106 N.W.2d 828 | Mich. | 1961
PATEK
v.
AETNA LIFE INSURANCE COMPANY.
Supreme Court of Michigan.
Ralph E. Helper (Wright & Zinn, of counsel), for plaintiff.
Humphrey & Humphrey, Edward B. Harrison, and Fischer, Sprague, Franklin & Ford (George F. deClaire, of counsel), for defendant.
SOURIS, J.
Aetna Life Insurance Company issued plaintiff a 30-year endowment life insurance policy in the principal sum of $25,000 in 1928. As a supplement *293 thereto, the parties entered into an agreement which provided for payment of $250 per month in the event plaintiff should become totally and permanently disabled. This supplemental agreement required payment of an additional premium by plaintiff.
Beginning in May of 1953 plaintiff became totally disabled within the meaning of the supplemental agreement and was paid disability benefits in the sum of $250 per month until June 23, 1958, the thirtieth anniversary of the endowment policy. Defendant insurance company claims that the supplemental agreement expressly provides that the disability benefits shall be paid only during the period preceding maturity of the policy. Plaintiff, on the other hand, claims that he is entitled to receive disability benefit for as long as he remains totally disabled, even after the maturity date of the policy.
The trial court ruled that the language of the policy was obscure and ambiguous and, relying upon Turner v. Fidelity & Casualty Company of New York, 112 Mich. 425 (38 LRA 529, 67 Am St Rep 428); Hooper v. State Mutual Life Assurance Company of Worcester, Massachusetts, 318 Mich. 384; and Ebert v. Prudential Insurance Company of America, 338 Mich. 320, the trial court resolved such ambiguity against the insurer and in favor of the insured. The language of the contract construed by the trial court appears in the supplemental agreement and reads as follows:
"PERMANENT TOTAL DISABILITY PROVISION
"If, before default in payment of premium and before the date of maturity of this policy, the insured becomes totally and permanently disabled by bodily injuries or disease and is thereby prevented from performing any work or conducting any business for compensation or profit, the following benefits will be available:
*294 "A waiver of the payment of premiums falling due during such disability, and
"An income of $10 a month for each $1,000 of the original insurance payable to the life owner each month in advance during such disability and before the date of maturity of this policy."
The crucial words controlling the rights of the parties hereto are the last words quoted above: "and before the date of maturity of this policy." The trial judge said that he was satisfied that in drafting the policy "defendant intended that the disability benefits would cease upon maturity." However, he continued, that the insurer should have said so in more explicit language than that which it chose. For instance, the trial court said, the policy could have provided that the disability benefits would not be paid "beyond" the date of maturity or that such disability benefits would be paid "only to" the date of maturity. Having thus discerned clearly the insurer's intention, the trial court nonetheless observed that if the disputed language were submitted to a number of laymen for interpretation, they would differ in opinion as to what the language meant. He concluded that the language of the policy was ambiguous and thereupon construed it to require payment of the disability benefit by defendant beyond the date of maturity of the policy.
Without resorting to defendant's claim that language appearing elsewhere in the supplemental agreement clarifies whatever ambiguity might exist in the text, we find no ambiguity in the textual language first quoted above.
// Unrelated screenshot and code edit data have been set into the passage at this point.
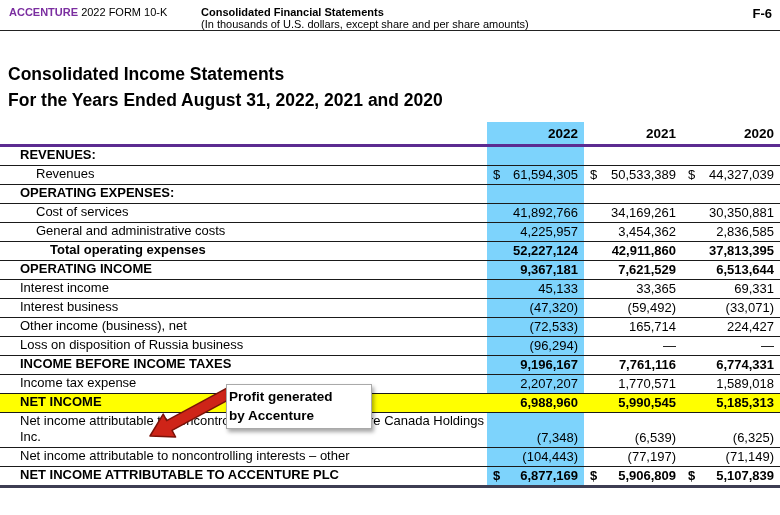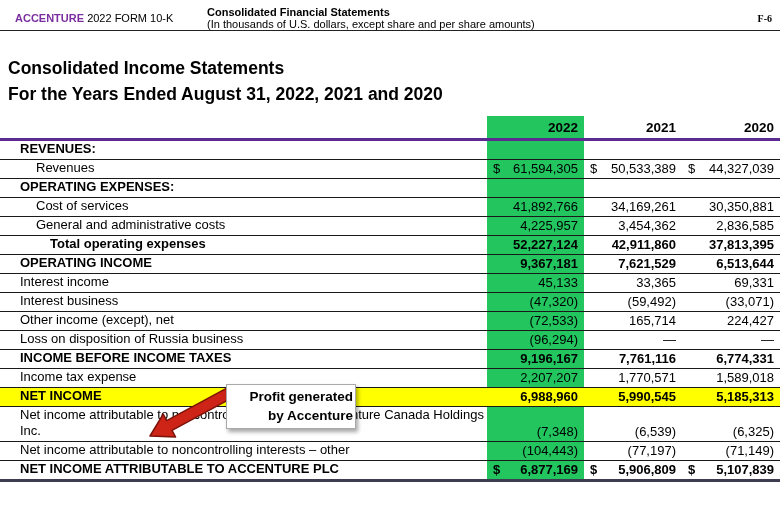"ACCENTURE 2022 FORM 10-K" .doc-header { align-items: center -> flex-start; padding: 6px 8px 0 15px -> 6px 8px 0 9px }
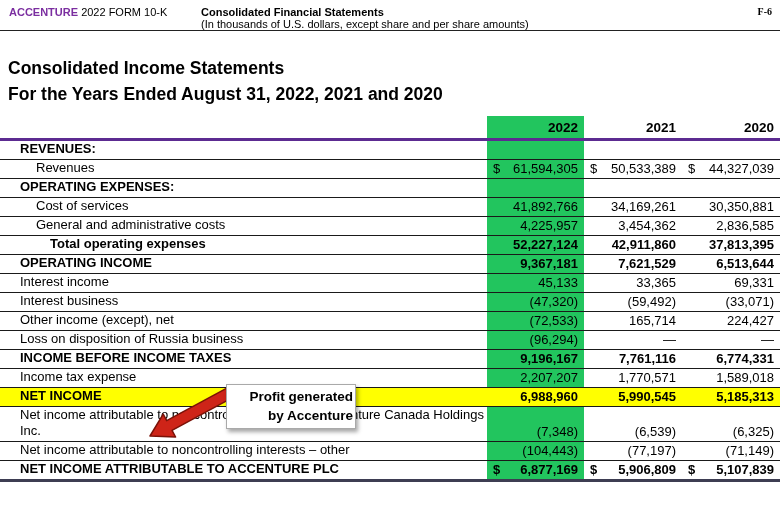"F-6" .doc-header .right { font-family: Liberation Serif, serif -> none; font-size: 10px -> 13px }
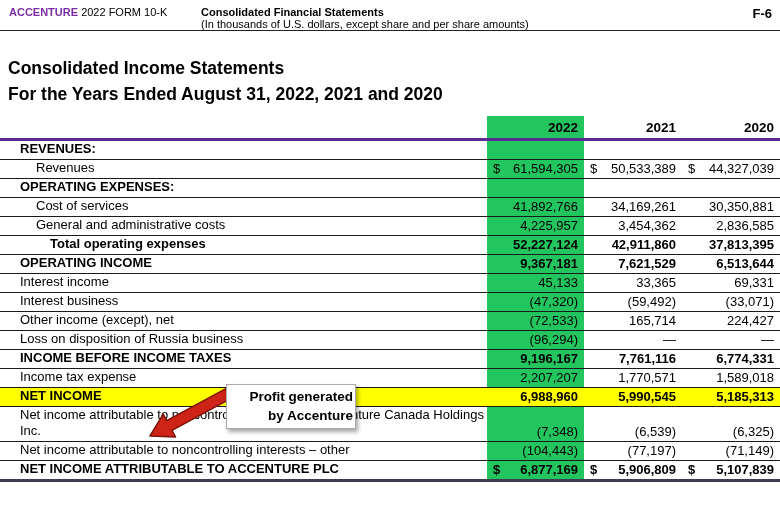"Consolidated Income Statements" .stmt-title { margin: 24px 0 0 8px -> 30px 0 0 8px }
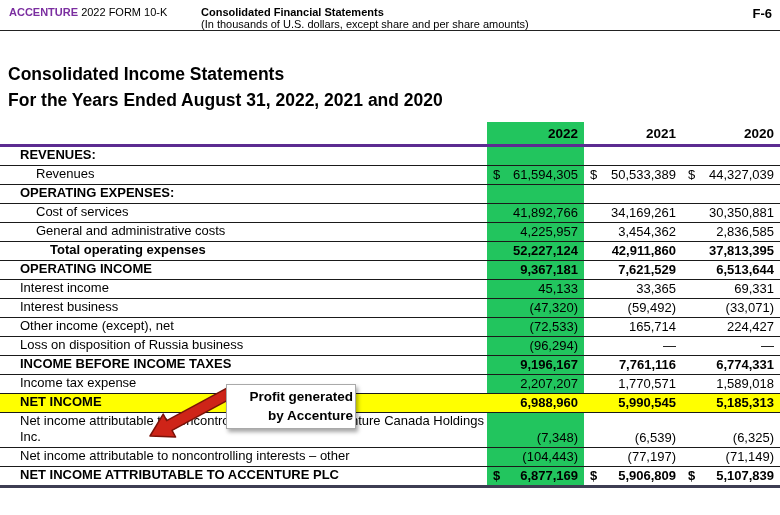"2022" .hl-col { background: #22c55e -> #7dd3fc }
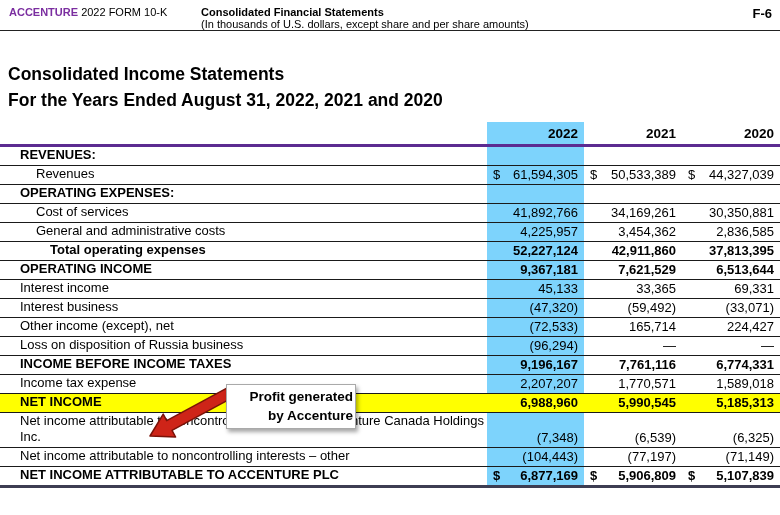"Other income (except), net" td.label-cell { text: except -> business }
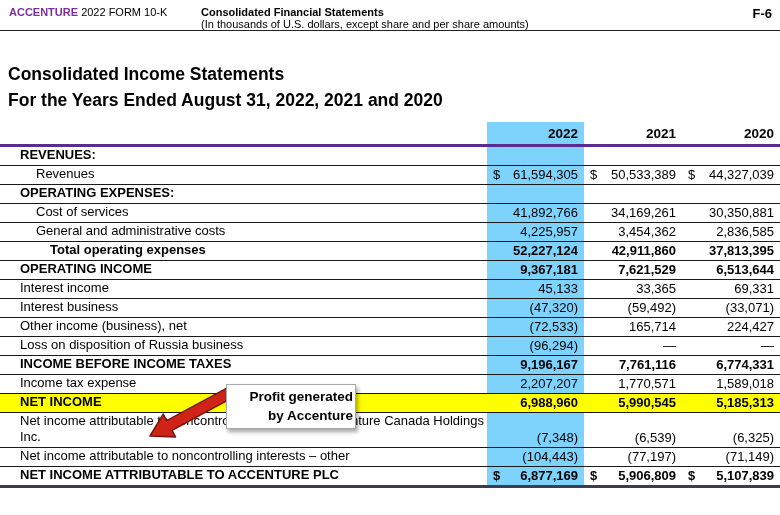"Profit generated" .annotation-box { text-align: right -> left; width: 130px -> 146px }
It means precisely what it says: Disability benefits shall be paid each month in advance during disability and before the date of maturity of the policy. In our view, this is the only meaning a reasonably prudent person applying for insurance of this type could give properly to the contract language.
*295 Plaintiff claims ambiguity arises when one considers the policy catchline phrase: "permanent total disability provision" in connection with the textual language which follows, quoted above. Plaintiff's contention is that the word "permanent" modifies both "disability" and "provision" and that it could be construed to mean permanent provision for permanent and total disability. We cannot agree either that the catchline is ambiguous or that it makes the textual material following ambiguous. If there is a possibility that the word "permanent" qualifies the word "provision", it is eliminated by the textual material which provides for payment of benefits if "the insured becomes totally and permanently disabled * * * each month in advance during such disability and before the date of maturity of this policy." We cannot rewrite the clear agreement of the parties under the guise of interpretation. Cottrill v. Michigan Hospital Service, 359 Mich. 472, 476.
The action was tried before the trial court without a jury, and judgment was entered for plaintiff for the unpaid disability benefits and interest from the date of maturity of the policy to the date of commencement of suit in the amount of $2,838.74. Accordingly, said judgment is reversed and this case is remanded to the trial court for the entry of judgment for defendant. Costs to defendant.
DETHMERS, C.J., and CARR, KELLY, SMITH, BLACK, EDWARDS, and KAVANAGH, JJ., concurred.